Paper bags and the “f” word
Policy Governance fundamentalists would impose what can be described as a “paper bag rule” on board members so as to preserve inviolate the Carver principle that the board should speak with one voice. Policy Governance sensibly teaches that boards are deliberative bodies exercising collective responsibility, vesting no authority whatsoever in individual board members acting alone on their own initiative. But this should not require board members to place a paper bag over their heads when visiting the co-op, lest any comments they make to an employee be misunderstood as an attempt to exercise individual authority.
The day I wore a name tag identifying me as a board member at one of our cooperative’s stores was the day that employee after employee expressed gratitude and delight in what they perceived as an expression of interest in them by a board member. Establishing a human connection with a store employee, or using up 10 minutes of a board meeting on a digression about how the retail price of fresh spinach is set, would give John Carver an aneurism. But, from the Golden Gate to Verrazano Narrows, it is the play in the joints of our mighty bridges that prevent them from collapsing. Fundamentalism in the realm of Policy Governance is also incompatible with the other “f” word—fiduciary, as in fiduciary responsibility. In a lawsuit naming individual board members and alleging a failure to keep informed about the cooperative, it will be no defense to tell the judge and jury about how boards that make a difference speak only with one voice. Nor can one ignore Enron-style accounting irregularities because the Executive Limitation policies neither prohibit them nor require their disclosure to the board. When an individual board member knows, or should know, that something is wrong, she has a legal duty to speak up.
Although Boards that Make a Difference, carefully parsed, does not reduce board members to automatons whose chief concern is applying Policy Governance with unthinking literalism, Carver is as responsible as anyone for the proliferation of the fundamentalist view of his model. This is because he consistently and arrogantly treats any disagreement with him as apostasy. For example, Carver’s essay in the May-June 2006 issue of his newsletter "Board Leadership" had this to say about a paper presented to the Association for Research in Nonprofit and Voluntary Organizations that dared to criticize Policy Governance: “Most governance effectiveness research is so disjointed and so internally focused that it is hard to know where to begin a useful criticism. This report is no exception.”

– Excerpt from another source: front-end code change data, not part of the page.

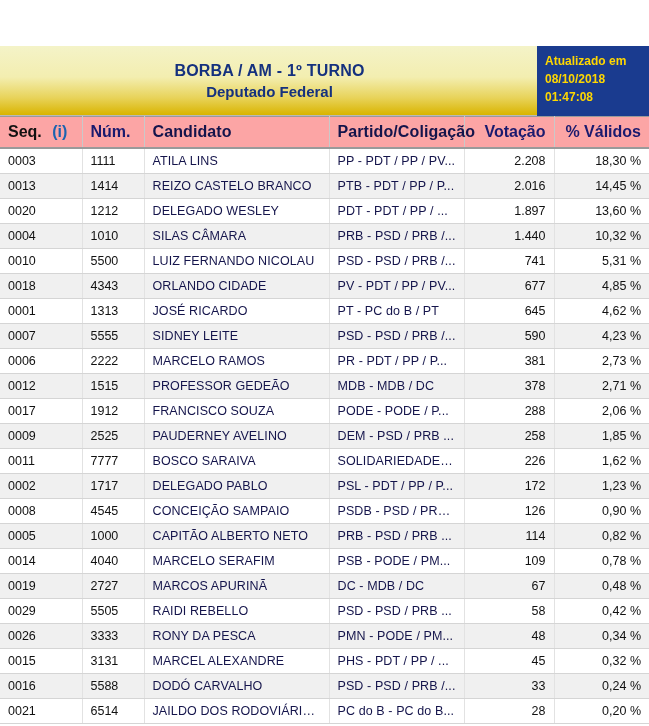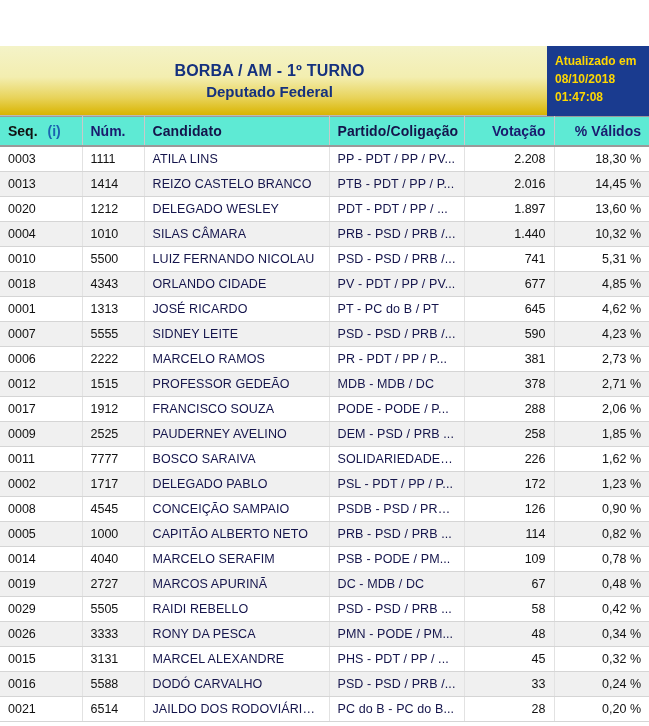--- a/index.html
+++ b/index.html
@@ -47,42 +47,42 @@
   .header-subtitle {
     font-size: 15px;
     font-weight: bold;
     color: #15317e;
     white-space: nowrap;
   }
   .update-box {
     position: absolute;
     right: 0;
     top: 0;
-    width: 102px;
+    width: 112px;
     height: 70px;
     background: #1a3b8f;
     color: #ffd700;
     padding: 6px 18px 6px 8px;
     font-size: 12px;
     font-weight: bold;
     line-height: 18px;
     text-align: left;
   }
   .update-box div { white-space: nowrap; }
 
   
   table {
     width: 649px;
     border-collapse: collapse;
     table-layout: fixed;
   }
   thead th {
-    background: #5eead4;
+    background: #fca5a5;
     color: #1a1a6e;
-    font-size: 14px;
+    font-size: 16px;
     font-weight: bold;
     text-align: left;
     padding: 6px 8px;
     border-top: 1px solid #9a9a9a;
     border-bottom: 2px solid #9a9a9a;
     border-right: 1px solid #c9c9c9;
     white-space: nowrap;
   }
   thead th.num-col { text-align: right; }
   thead th:last-child { border-right: none; }

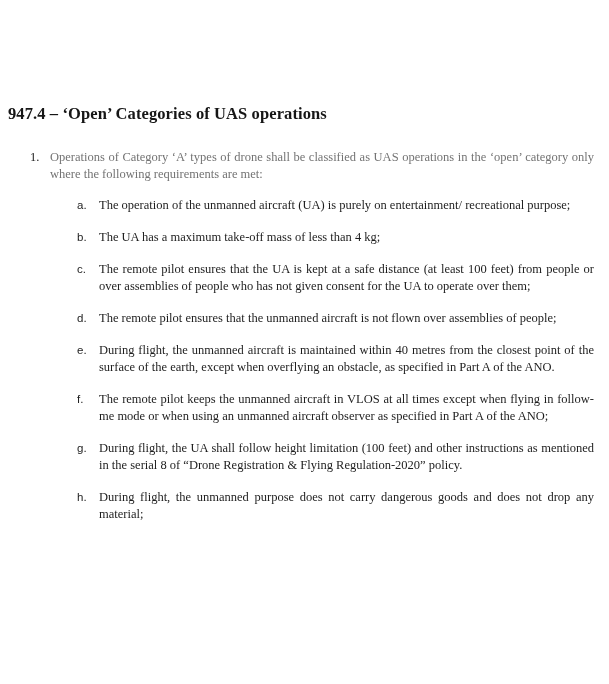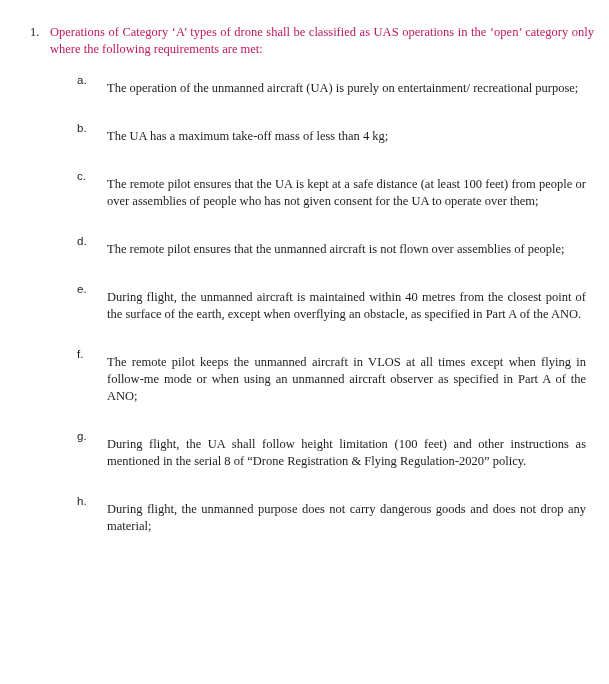--- a/index.html
+++ b/index.html
@@ -35,50 +35,51 @@
     font-size: 12.5px;
     line-height: 17px;
     color: #1d1d1d;
   }
   .num-item .item-text {
     flex: 1;
     margin: 0;
     font-size: 12.5px;
     line-height: 17px;
     text-align: justify;
-    color: #be185d;
+    color: #737373;
   }
   .sub-item {
     display: flex;
     margin: 15px 15px 0 77px;
   }
   .sub-item .marker {
     flex: 0 0 22px;
     font-family: "Liberation Sans", sans-serif;
     font-size: 11.5px;
     line-height: 17px;
     color: #1d1d1d;
   }
   .sub-item .item-text {
     flex: 1;
-    margin: 8px;
+    margin: 0;
     font-size: 12.5px;
     line-height: 17px;
     text-align: justify;
     color: #1d1d1d;
   }
   .sub-item:first-child {
     margin-top: 14px;
   }
 </style>
 </head>
 <body>
 
 <div class="page">
 
+  <h1 class="heading">947.4 – ‘Open’ Categories of UAS operations</h1>
 
   <div class="num-item">
     <span class="marker">1.</span>
     <p class="item-text">Operations of Category ‘A’ types of drone shall be classified as UAS operations in the ‘open’ category only where the following requirements are met:</p>
   </div>
 
   <div class="sub-list">
 
     <div class="sub-item">
       <span class="marker">a.</span>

Few men abstain from cutting their hair, notwithstanding the apparent command to that effect in the Old Testament (Leviticus 19:27). And yet the principles enshrined in the Ten Commandments—from the same source—are commonly accepted cultural norms. For similar reasons, we can hope that Policy Governance and its call to board effectiveness will someday become embedded in our civilization, much as Robert’s Rules of Order have.
Until then, practice Policy Governance, by all means, and read your Carver. But also recall what Judge Learned Hand said in 1944: “The spirit of liberty is the spirit which is not too sure that it is right.”